Metcash and 7-Eleven first retailers to join Soft Plastics Recycling Scheme

The Australian Food and Grocery Council (AFGC) welcomes Metcash and 7-Eleven’s participation in the industry-led Soft Plastics Recycling Scheme.

As the first retailers to back this initiative, they contribute to the National Plastics Recycling Scheme (NPRS), a groundbreaking effort to convert challenging-to-recycle soft plastics, bound for landfills, into food-grade packaging and various materials.

The NPRS involves collecting soft plastics from diverse channels, such as kerbside, and addressing gaps in the recycling process, creating a circular economy and a sustainable solution for soft plastics recycling.

7-Eleven and Metcash align with more than 40 brands, including Nestle, Unilever, and Fonterra, committed to establishing a robust circular economy for soft plastics.

AFGC encourages all industries employing soft plastics, including fashion and general merchandise manufacturers and retailers, to contribute to this joint endeavour, supporting the development of the necessary processing infrastructure for a circular economy.

Tanya Barden, AFGC CEO, expressed enthusiasm about Metcash and 7-Eleven’s involvement, emphasising the centrality of collaboration across the packaging and recycling supply chain in advancing a sustainable circular economy for soft plastics in Australia.

“We’re delighted to see Metcash and 7-Eleven joining this exciting industry initiative. Collaboration with all parts of the packaging and recycling supply chain is central to advancing a sustainable circular economy for soft plastics in Australia.”
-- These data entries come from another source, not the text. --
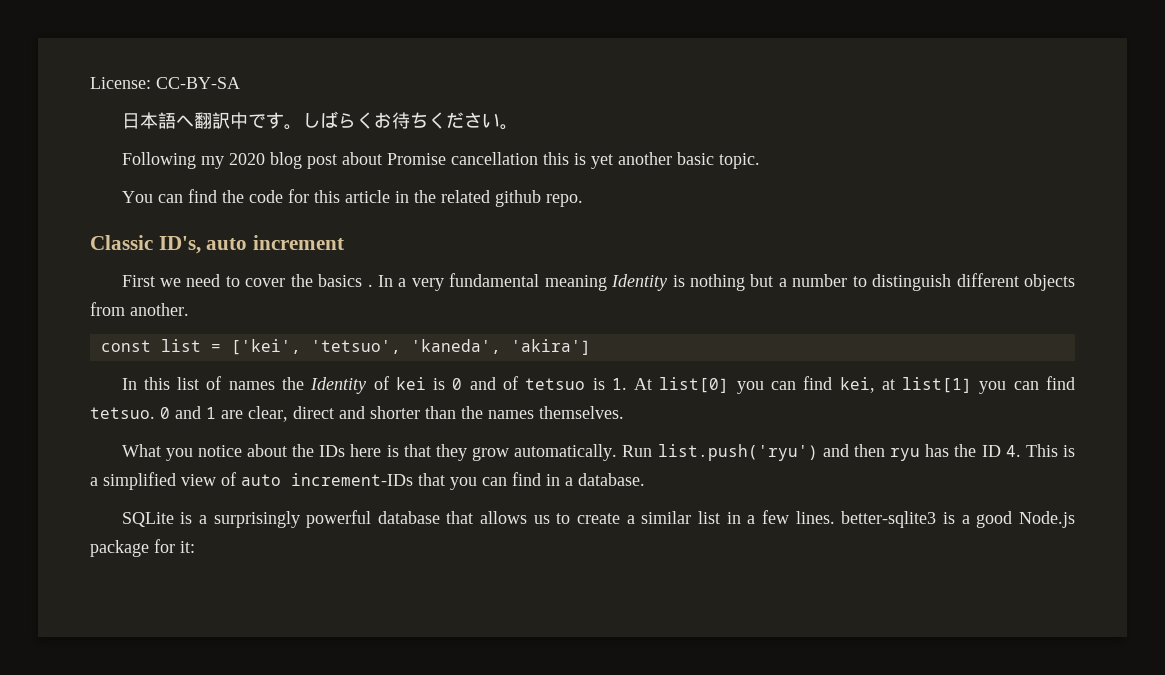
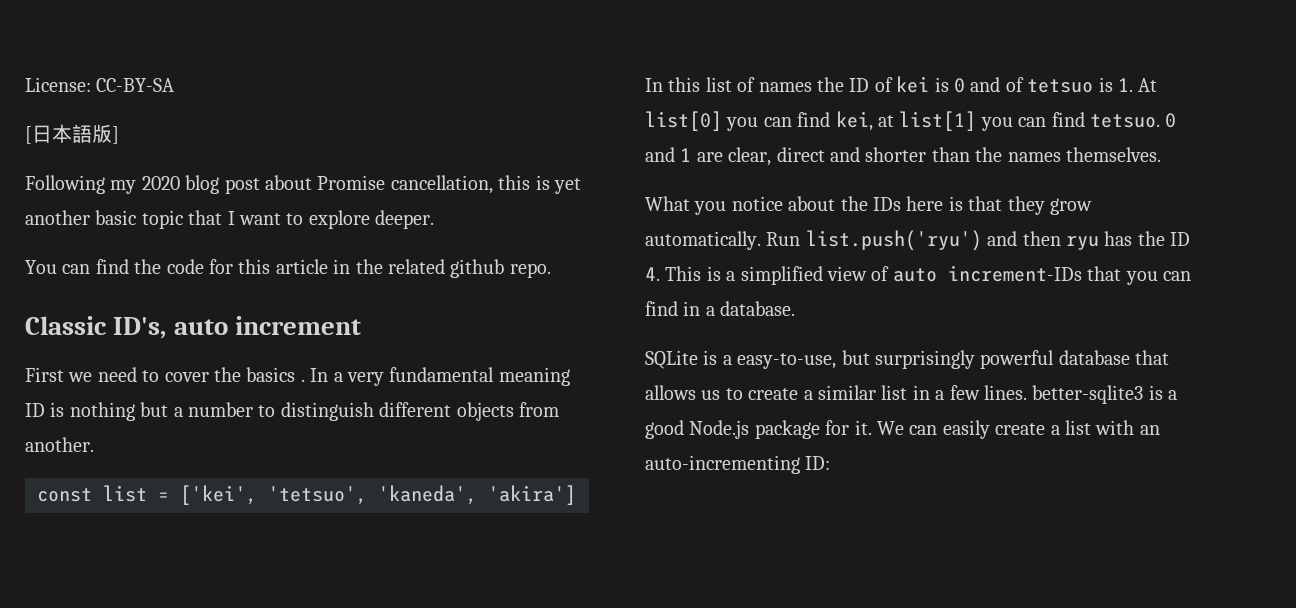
[121,111,518,130] 日本語へ翻訳中です。しばらくお待ちください。 -> [25,124,119,144] [日本語版]
[450,152,538,165] cancellation -> [390,175,493,194] cancellation,
[718,153,760,169] topic. -> [141,210,435,229] topic that I want to explore deeper.
[611,274,668,291] Identity -> [25,403,45,417] ID
[310,377,367,394] Identity -> [849,78,870,92] ID
(207, 519) none -> [737,350,870,369] easy-to-use, but
[180,541,195,553] it: -> [854,420,1160,439] [645,455,831,474] it. We can easily create a list with an auto-incrementing ID:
“But supermarkets and food and grocery suppliers cannot do this alone. This is bigger than any single industry, so we need everybody on board,” Barden said.

The NPRS’s future success is expected to empower participants to confidently produce soft plastic packaging with recycled content for the Australian market. The scheme encourages partnerships throughout the supply chain, involving recyclers, manufacturers, packagers, councils, waste collectors, and retailers.

The AFGC also commended the recent resumption of a return-to-store soft plastics recycling trial in Melbourne by Coles, Woolworths, and Aldi, considering it a crucial step in rebuilding consumer confidence in the system. Recognising the complexity of soft plastics recycling, AFGC stressed the necessity for a large-scale, long-term response from all sectors.